La première session criminelle de la Cour d’Oran portant sur les affaires de trafic de stupéfiants et soutien et apologie des groupes terroristes débutera le 23 octobre prochain jusqu’au 20 novembre 2023.
103 affaires ont été inscrites au rôle dont 6 dossiers en lien avec le terrorisme. Parmi ces derniers, celui de D.S., une femme accusée d’appartenance à Daech. Il s’agit d’une affaire où huit des 11 mis en cause, dont un ressortissant Français qui réside au niveau de la ville de Mostaganem, ont déjà été jugés et condamnés à des peines de cinq et dix ans de réclusion. Ils étaient poursuivis pour tentative d’attentat à l’explosifs contre des personnes et atteintes à leurs biens ; apologie à groupes terroristes et financements de ces groupes ; tentative de voyage d’un Algérien à l’étranger en vue de commettre des actes terroristes et formation de groupes terroristes activant à l’intérieur du pays. Il importe de souligner que parmi les mis en cause en fuite, on compte un ressortissant français, M.M.D., âgé de 35 ans ainsi que deux femmes dont celle devant être jugés au cours de cette session.
Selon l’arrêt de renvoi de cette affaire et les débats du premier procès, ces éléments étaient en contact avec deux autres terroristes S. Abdelali et le ressortissant français qui se fait appeler Abou El Kacem » qui se trouvaient avec leurs épouses, les deux femmes cités dans cette affaire à l’étranger où ils activaient dans les rangs de Deash depuis 2017. Suite à ces informations, une enquête a été ouverte et les investigations ont permis d’identifier le reste du groupe et de les localiser avant de les arrêter le 13.5.2018. Plusieurs objets dont du matériel électronique ont été saisis. Parmi les accusés, deux d’entre eux se préparaient à commettre un vol visant une bijouterie dont les revenus serviraient à financer des groupes terroristes et à quitter le pays pour rejoindre l’Afghanistan.

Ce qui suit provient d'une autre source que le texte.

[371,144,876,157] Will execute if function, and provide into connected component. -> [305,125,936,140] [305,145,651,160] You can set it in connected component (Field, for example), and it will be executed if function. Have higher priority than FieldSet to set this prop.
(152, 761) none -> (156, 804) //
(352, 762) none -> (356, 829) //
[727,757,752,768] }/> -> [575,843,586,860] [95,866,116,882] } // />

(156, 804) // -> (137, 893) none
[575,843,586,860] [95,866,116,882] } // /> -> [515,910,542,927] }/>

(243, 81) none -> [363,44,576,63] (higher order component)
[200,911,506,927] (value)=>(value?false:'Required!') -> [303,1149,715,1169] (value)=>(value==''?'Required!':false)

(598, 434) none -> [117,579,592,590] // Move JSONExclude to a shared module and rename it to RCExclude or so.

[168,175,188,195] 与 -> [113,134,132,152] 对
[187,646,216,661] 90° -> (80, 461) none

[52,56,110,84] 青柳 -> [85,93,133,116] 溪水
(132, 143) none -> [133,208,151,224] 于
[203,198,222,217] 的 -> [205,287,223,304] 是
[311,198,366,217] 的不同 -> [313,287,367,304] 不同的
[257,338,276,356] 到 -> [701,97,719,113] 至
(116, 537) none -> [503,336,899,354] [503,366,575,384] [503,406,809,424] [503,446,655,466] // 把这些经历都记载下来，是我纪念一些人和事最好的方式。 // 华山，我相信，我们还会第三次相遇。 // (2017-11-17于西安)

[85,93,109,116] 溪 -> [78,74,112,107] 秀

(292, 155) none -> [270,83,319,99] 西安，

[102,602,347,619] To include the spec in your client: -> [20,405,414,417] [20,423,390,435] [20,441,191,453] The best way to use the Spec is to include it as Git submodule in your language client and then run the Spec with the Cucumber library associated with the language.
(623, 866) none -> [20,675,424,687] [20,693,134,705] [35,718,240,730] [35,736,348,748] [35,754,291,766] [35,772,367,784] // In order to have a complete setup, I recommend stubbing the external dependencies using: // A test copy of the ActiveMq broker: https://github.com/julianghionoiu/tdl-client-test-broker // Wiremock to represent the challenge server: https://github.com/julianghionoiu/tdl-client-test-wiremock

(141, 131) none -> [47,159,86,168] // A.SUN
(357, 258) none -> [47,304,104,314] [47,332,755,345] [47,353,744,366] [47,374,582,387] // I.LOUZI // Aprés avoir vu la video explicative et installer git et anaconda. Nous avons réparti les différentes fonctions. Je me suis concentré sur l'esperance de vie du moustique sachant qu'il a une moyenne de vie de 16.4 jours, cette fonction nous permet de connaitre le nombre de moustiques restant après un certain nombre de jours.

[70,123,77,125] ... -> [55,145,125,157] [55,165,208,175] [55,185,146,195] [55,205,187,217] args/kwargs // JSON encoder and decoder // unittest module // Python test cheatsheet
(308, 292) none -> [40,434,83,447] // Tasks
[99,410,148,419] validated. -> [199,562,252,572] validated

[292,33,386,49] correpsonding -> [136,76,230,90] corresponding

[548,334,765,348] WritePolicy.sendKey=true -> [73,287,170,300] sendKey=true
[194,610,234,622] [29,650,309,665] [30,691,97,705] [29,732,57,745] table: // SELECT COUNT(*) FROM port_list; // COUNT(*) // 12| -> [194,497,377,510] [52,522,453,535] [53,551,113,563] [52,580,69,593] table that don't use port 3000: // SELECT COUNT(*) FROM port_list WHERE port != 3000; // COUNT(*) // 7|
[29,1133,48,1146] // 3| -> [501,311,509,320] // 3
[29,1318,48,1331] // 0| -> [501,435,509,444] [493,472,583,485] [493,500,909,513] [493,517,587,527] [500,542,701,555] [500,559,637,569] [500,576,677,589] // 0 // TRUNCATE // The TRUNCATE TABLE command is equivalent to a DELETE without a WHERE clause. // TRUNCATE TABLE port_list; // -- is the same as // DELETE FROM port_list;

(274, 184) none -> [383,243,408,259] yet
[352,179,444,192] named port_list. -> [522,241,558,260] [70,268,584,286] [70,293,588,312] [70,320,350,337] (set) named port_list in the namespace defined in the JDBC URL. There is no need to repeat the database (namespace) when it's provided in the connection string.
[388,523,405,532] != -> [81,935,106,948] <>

De même, il s’était avéré que ces éléments faisaient main basse sur des médicaments au niveau de l’hôpital de Mostaganem, les envoyant à d’autres intermédiaires pour les acheminer vers des groupes terroristes se trouvant à Béni Amrane, à côté d’importantes sommes d’argent.
Par ailleurs, lors de cette même session, un des éléments du « MAK » sera jugé. Il s’agit de l’affaire des neuf mis en cause, accusés des chefs d’inculpations d’appartenance à groupe terroriste et apologie à ces mêmes groupes et à des organisations qui prônent la haine et la discrimination. Ces derniers ont été poursuivis suite aux graves incendies qui ont frappé la région de la Kabylie pendant l’été 2021.
Concernant les affaires liées au trafic de stupéfiants, la session s’ouvrira sur une affaire dans laquelle sont impliquées 17 personnes dont 7 se trouvant sous mandats de dépôts et 10 sous contrôle judiciaire dont 4 femmes. Par ailleurs, et après plusieurs reports, l’affaire de H. Oussama, alias Oussama Escobar, baron de kif évadé de la maison d’arrêt d’El Harrach sera enrôlée dans cette session.